More accurately Independent Foods abandoned the factory in the mostly minimal town, like everyone else. Textileton lost the Clothing manufacturers years ago, and since then one after another industry closed up shop, leaving untrained workers behind. It wasn’t like businesses lacked the ability to fill in a new work force as needed with 24 trillion people on the planet. But I had thought that food had been a good bet when I applied out of school, agreeing to move to a new residential location away from my family; after all, the people still needed to eat everywhere. Turns out tripling size of the algae vats and piping the resulting sludge thousands of miles was cheaper than paying for sustainable positions.
“Afterwards, you sought temporary MLE positions …”
“I signed up with MLE and worked as positions became available, plus continued job hunting outside of the government agency.” I rushed to fill the empty air as he trailed off again, and became angry with myself for falling for his trick. I’m not required to tell him my extra efforts and failures.
He leaned back, dropping a hand down, and taped one finger on the invisible board. Glancing over my shoulder, likely reading words I can’t see, he asked,“You completed ME while in Agricultureville, then went onto…”

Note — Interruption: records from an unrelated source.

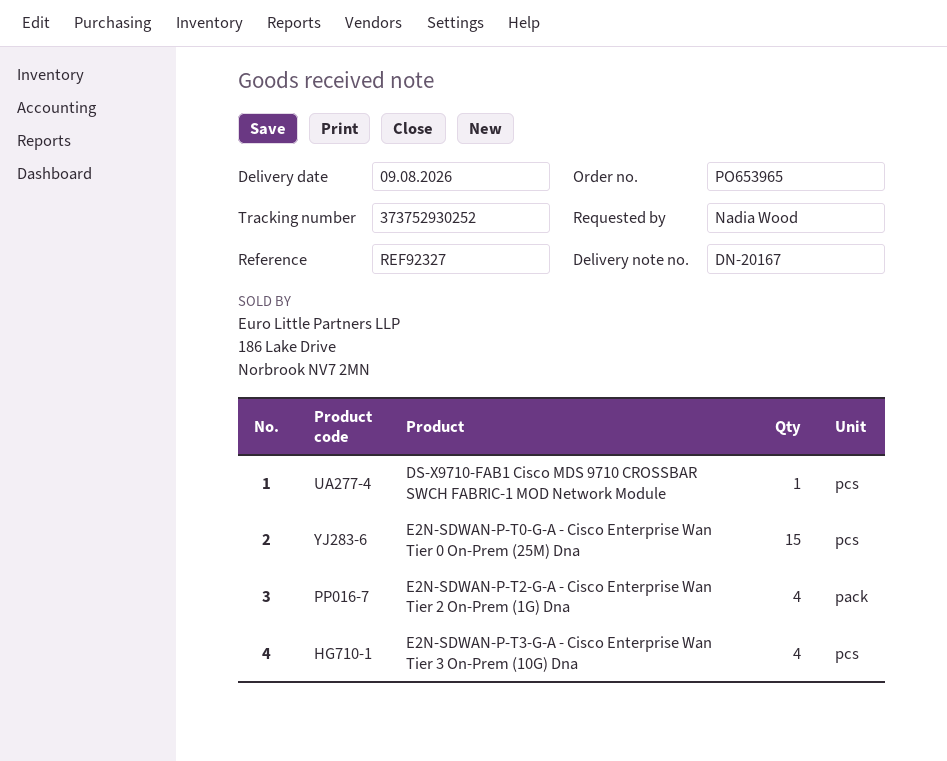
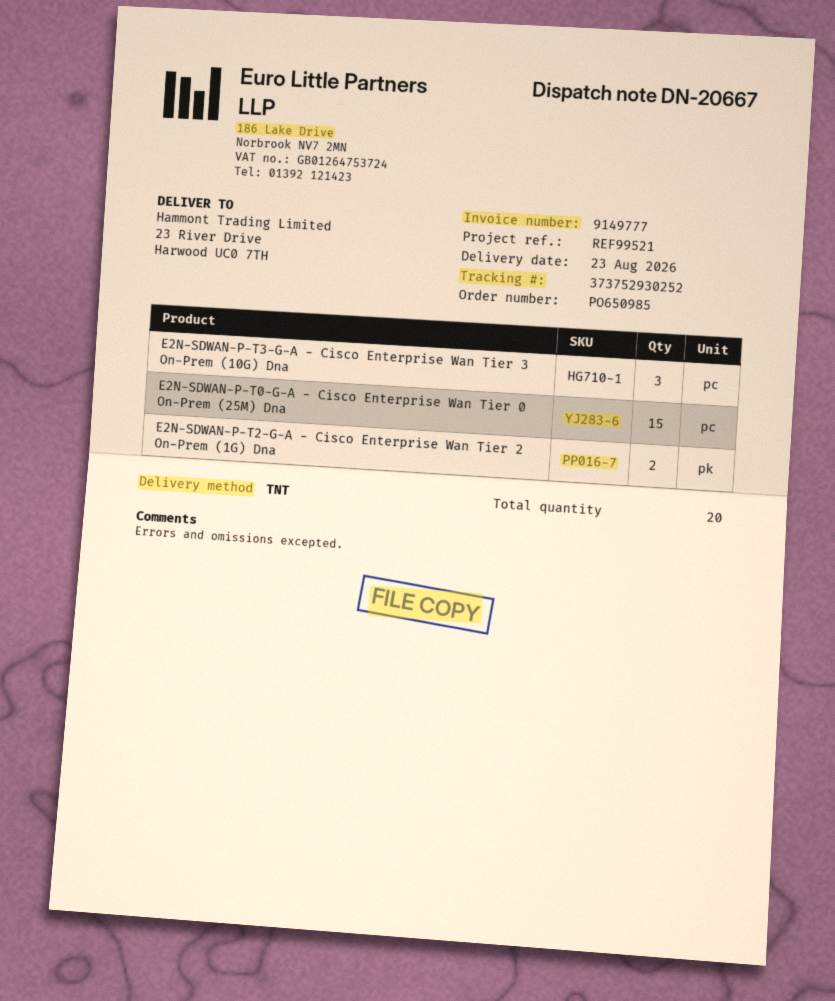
order number: PO653965 -> PO650985
delivery note number: DN-20167 -> DN-20667
delivery date: 2026-08-09 -> 2026-08-23
reference: REF92327 -> REF99521
DS-X9710-FAB1 Cisco MDS 9710 CROSSBAR SWCH FABRIC-1 MOD Network Module: 1 -> none
E2N-SDWAN-P-T2-G-A - Cisco Enterprise Wan Tier 2 On-Prem (1G) Dna: 4 -> 2
E2N-SDWAN-P-T3-G-A - Cisco Enterprise Wan Tier 3 On-Prem (10G) Dna: 4 -> 3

This time I manage to keep my mouth shut and raise my eyebrow. I filled out dozens of online forms to get to this point, tapped my last transportation credits I had traded for six years ago, and arrived to be shoved from one long line to another, getting blood drawn and jumping through dozens of tests. And now they were playing games, and getting me to answer questions they couldn’t legally ask.
My evaluation scores had been dismal during ME. No further education opportunities were available to me. And the interviewer had to know that. I didn’t have the credits to travel anywhere or move back home and my residential location didn’t have any jobs outside of the inherited government positions – and my parents, coming from a long line of ghetto residents, hadn’t been government.
I had no future, except to reproduce and die until the New Life Plans came knocking on this part of the planet a month ago. Now I had a choice. I could stay here and finish starving to death. Or go to the stars for an unknown job with an unknown race.
The silence stretched until he cleared his throat. Two could play at this game. “Yes, well.” He half-smiled while clearly glancing at the real screen on his desk. M. Njam tapped a different part of the desk before standing and handing me my file. A door opened up on the opposite wall where I entered. “Congratulations. I hope you have said your final goodbyes.”
“Thank you?” I look at the papers in my hand. I had set up my living arrangement to transfer any credits left to my brother and close the residential if I didn’t return in three days, per the instructions of attending the interview. I square my shoulders and walked into the unknown.